Exercise brief: Wherever the records include pictures, skip them and transcribe all the rest word for word.

Source material:
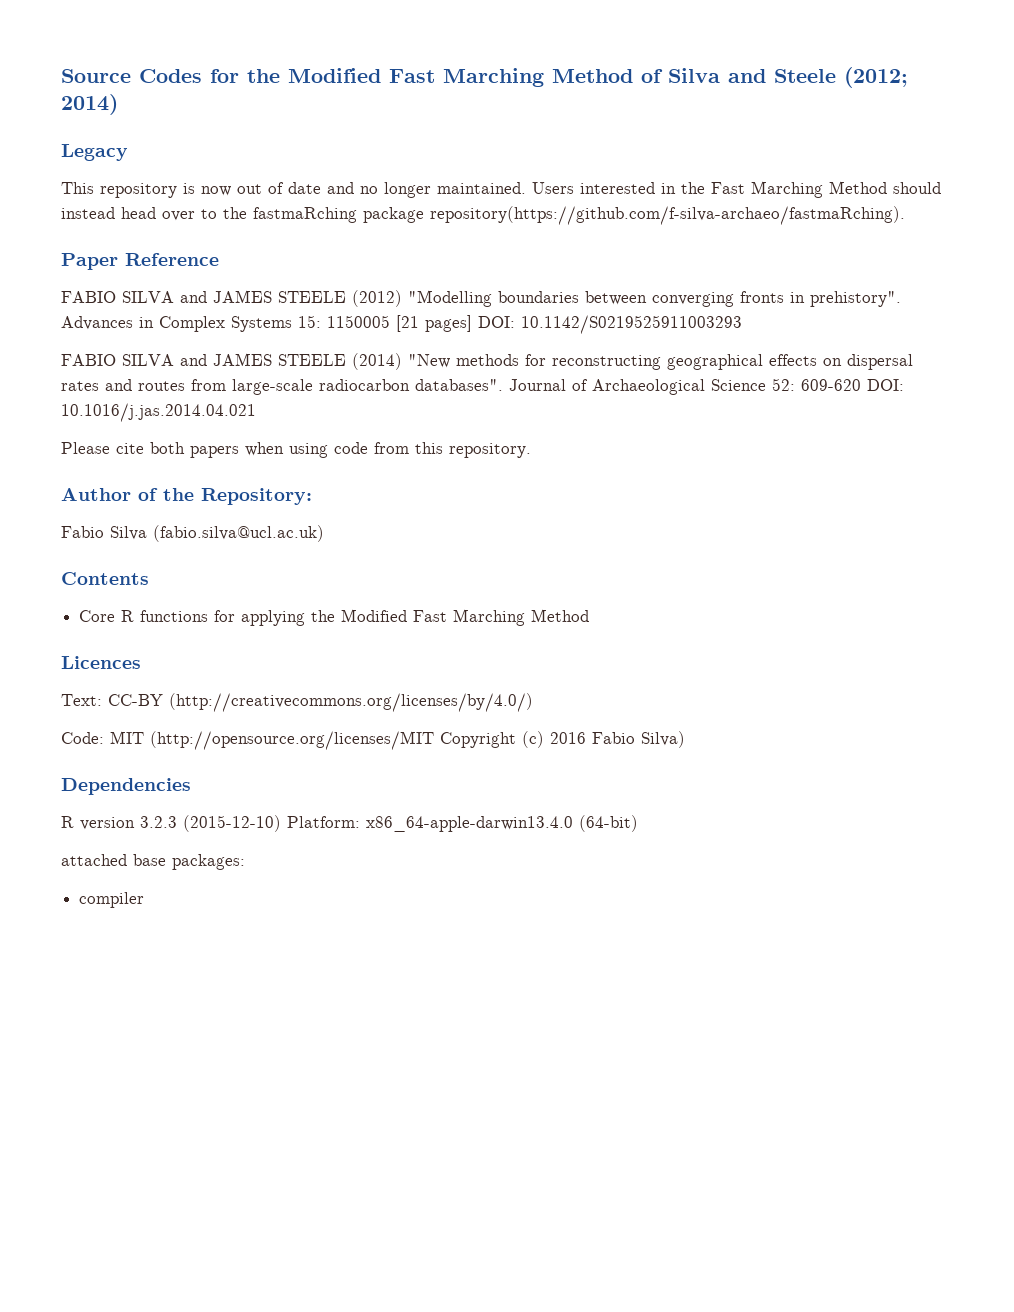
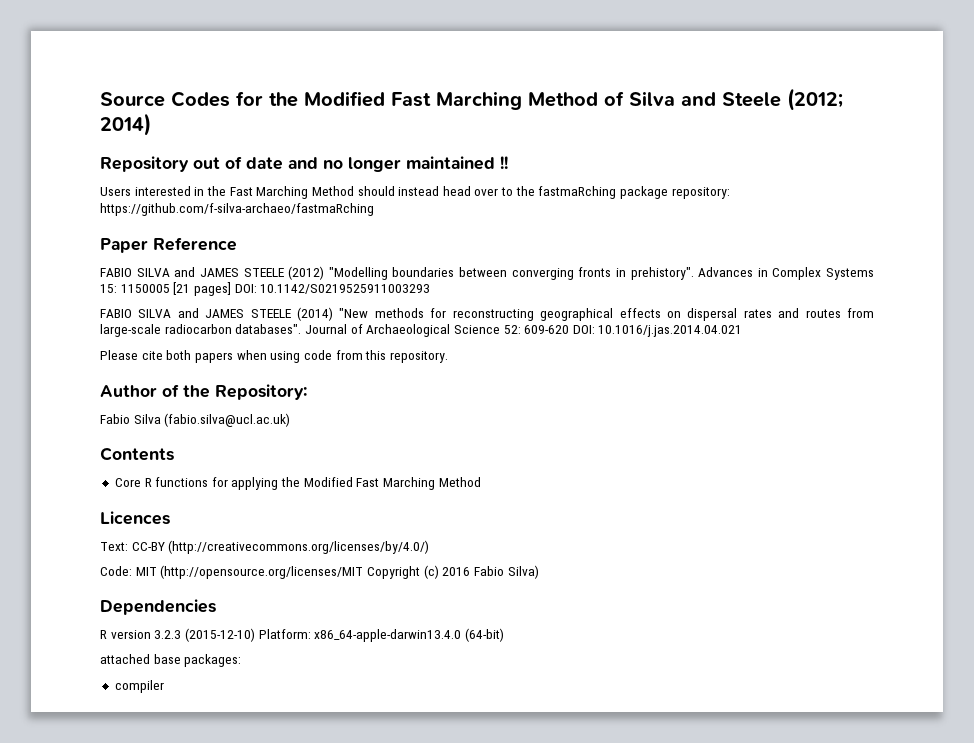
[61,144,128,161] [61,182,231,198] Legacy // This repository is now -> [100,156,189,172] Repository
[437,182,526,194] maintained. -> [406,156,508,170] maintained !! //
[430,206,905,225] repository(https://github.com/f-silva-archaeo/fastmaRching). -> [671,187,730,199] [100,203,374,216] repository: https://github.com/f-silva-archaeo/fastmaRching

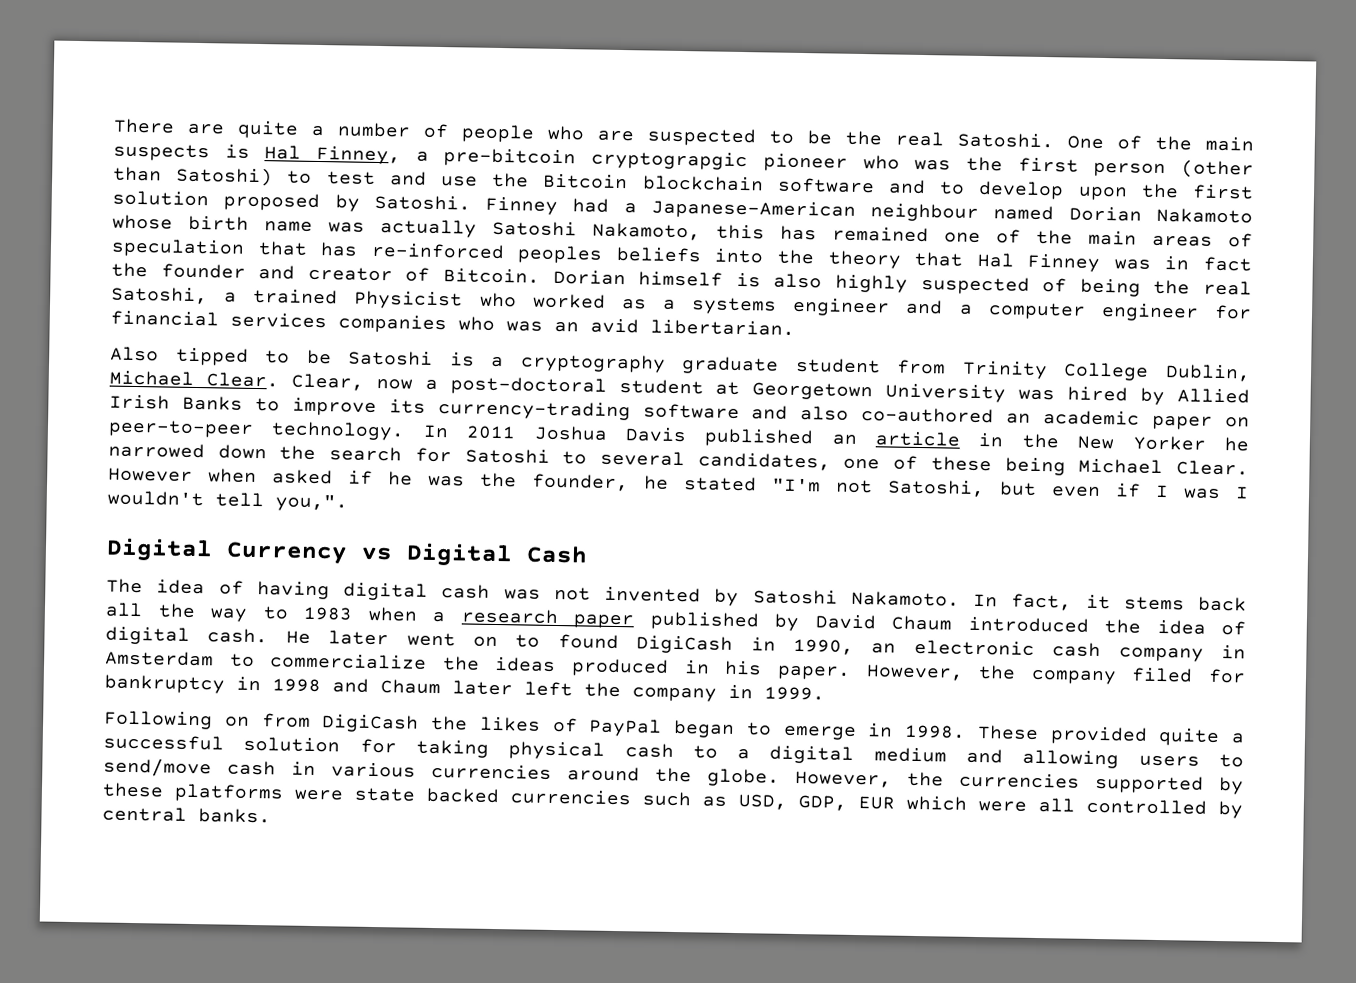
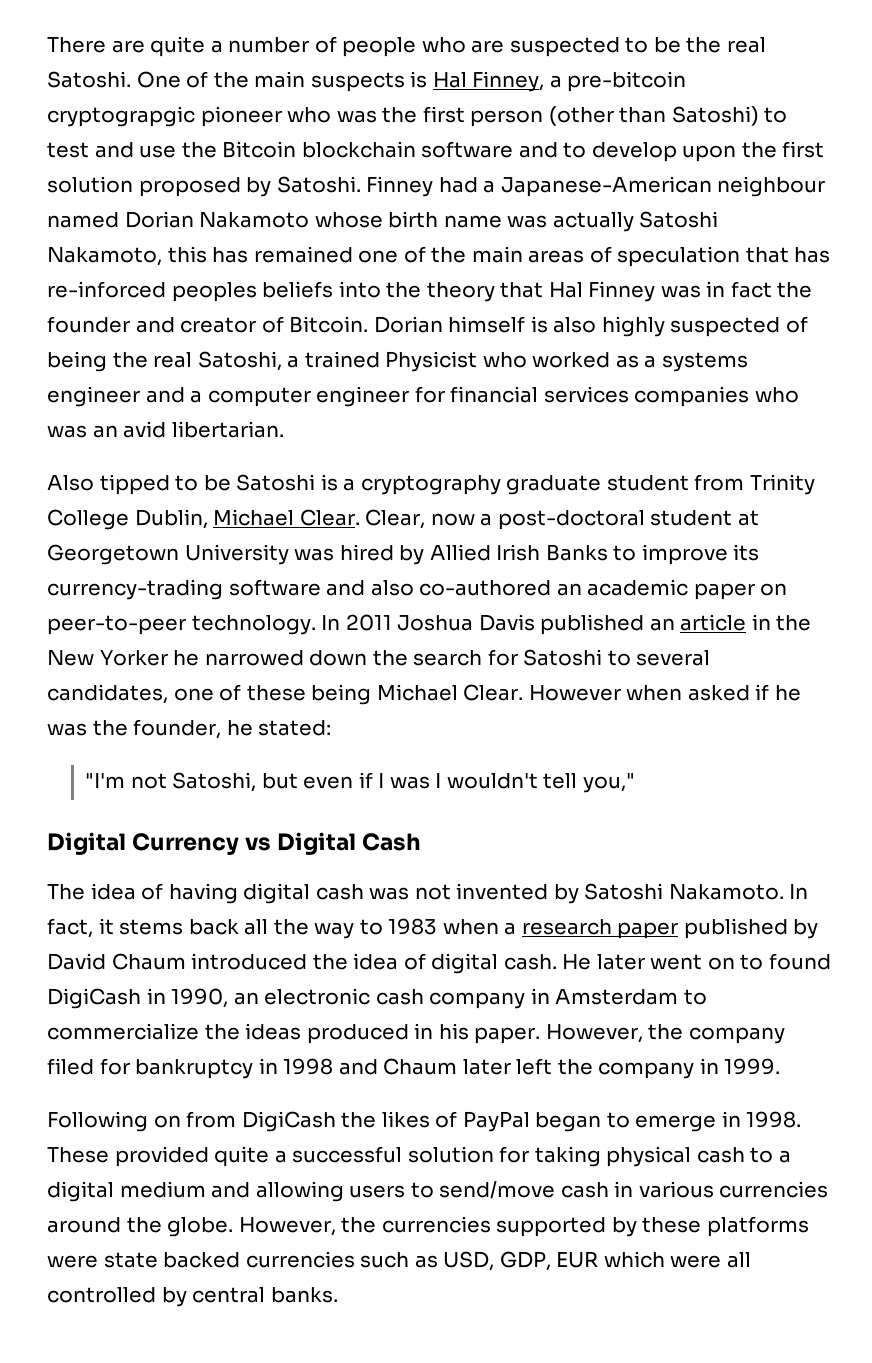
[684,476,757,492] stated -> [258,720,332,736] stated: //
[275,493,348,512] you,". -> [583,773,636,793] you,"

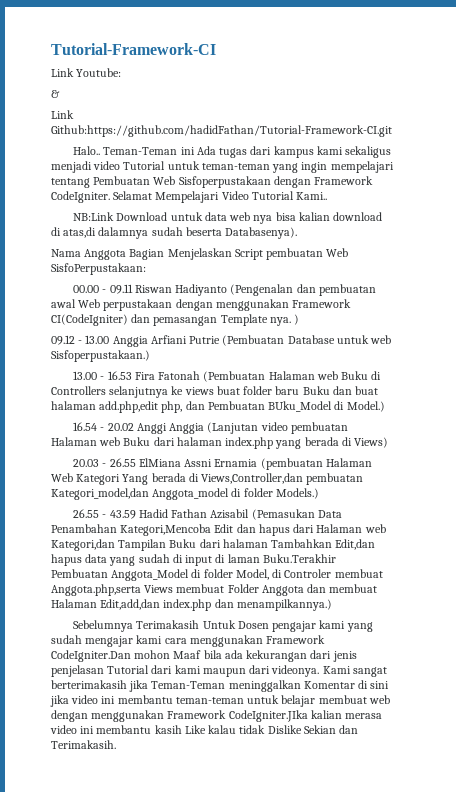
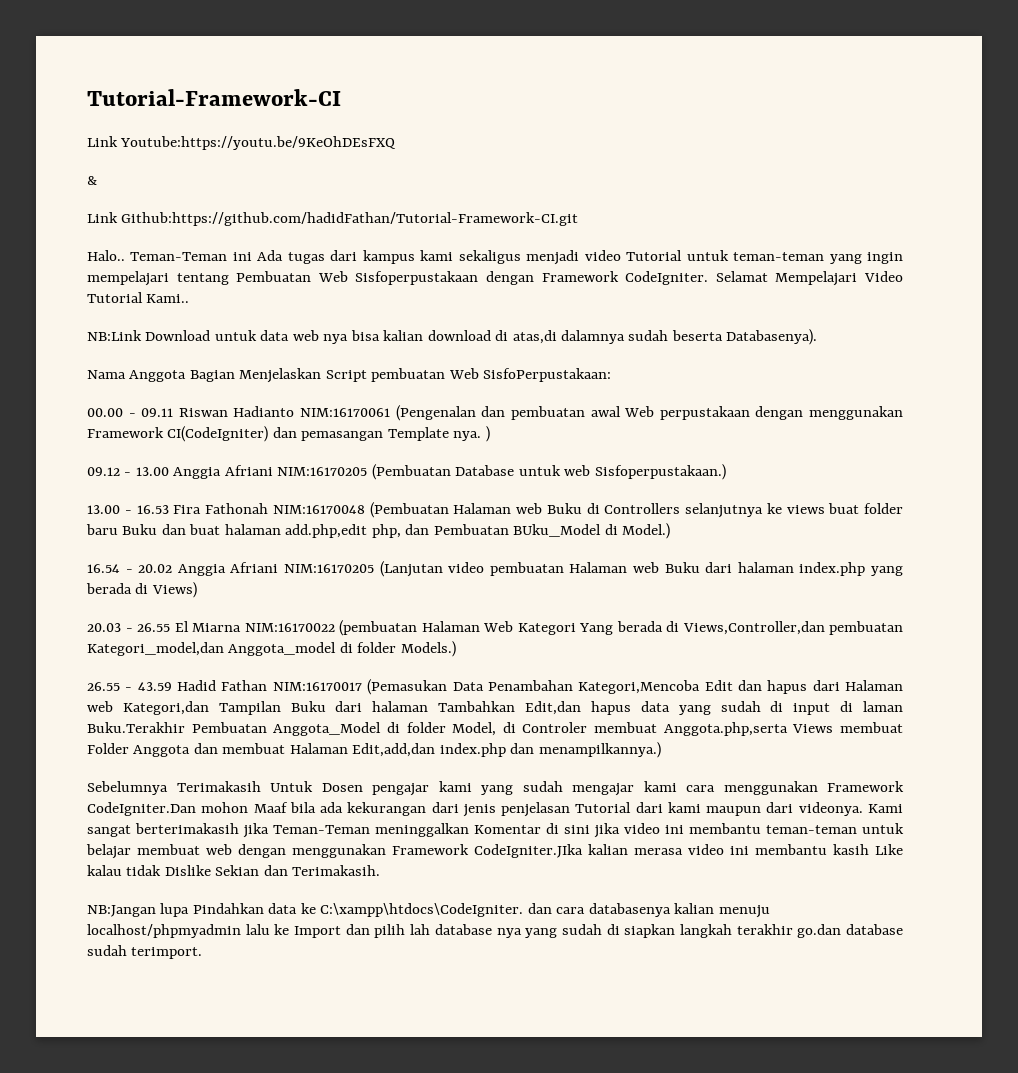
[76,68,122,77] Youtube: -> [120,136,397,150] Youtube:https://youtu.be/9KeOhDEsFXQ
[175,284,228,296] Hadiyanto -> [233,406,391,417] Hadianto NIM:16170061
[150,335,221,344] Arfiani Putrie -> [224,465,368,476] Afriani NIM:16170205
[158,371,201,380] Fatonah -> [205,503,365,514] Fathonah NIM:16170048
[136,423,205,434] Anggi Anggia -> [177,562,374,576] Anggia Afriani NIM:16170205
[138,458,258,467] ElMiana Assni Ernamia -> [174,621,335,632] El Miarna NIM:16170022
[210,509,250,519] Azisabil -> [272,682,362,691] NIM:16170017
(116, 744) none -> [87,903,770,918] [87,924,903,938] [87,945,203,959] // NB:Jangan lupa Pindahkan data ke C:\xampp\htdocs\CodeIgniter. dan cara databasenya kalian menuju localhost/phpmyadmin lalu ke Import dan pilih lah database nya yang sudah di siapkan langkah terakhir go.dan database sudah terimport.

Task result:
[61,144,128,161] [61,182,231,198] Legacy // This repository is now -> [100,156,189,172] Repository
[437,182,526,194] maintained. -> [406,156,508,170] maintained !! //
[430,206,905,225] repository(https://github.com/f-silva-archaeo/fastmaRching). -> [671,187,730,199] [100,203,374,216] repository: https://github.com/f-silva-archaeo/fastmaRching

[684,476,757,492] stated -> [258,720,332,736] stated: //
[275,493,348,512] you,". -> [583,773,636,793] you,"

[76,68,122,77] Youtube: -> [120,136,397,150] Youtube:https://youtu.be/9KeOhDEsFXQ
[175,284,228,296] Hadiyanto -> [233,406,391,417] Hadianto NIM:16170061
[150,335,221,344] Arfiani Putrie -> [224,465,368,476] Afriani NIM:16170205
[158,371,201,380] Fatonah -> [205,503,365,514] Fathonah NIM:16170048
[136,423,205,434] Anggi Anggia -> [177,562,374,576] Anggia Afriani NIM:16170205
[138,458,258,467] ElMiana Assni Ernamia -> [174,621,335,632] El Miarna NIM:16170022
[210,509,250,519] Azisabil -> [272,682,362,691] NIM:16170017
(116, 744) none -> [87,903,770,918] [87,924,903,938] [87,945,203,959] // NB:Jangan lupa Pindahkan data ke C:\xampp\htdocs\CodeIgniter. dan cara databasenya kalian menuju localhost/phpmyadmin lalu ke Import dan pilih lah database nya yang sudah di siapkan langkah terakhir go.dan database sudah terimport.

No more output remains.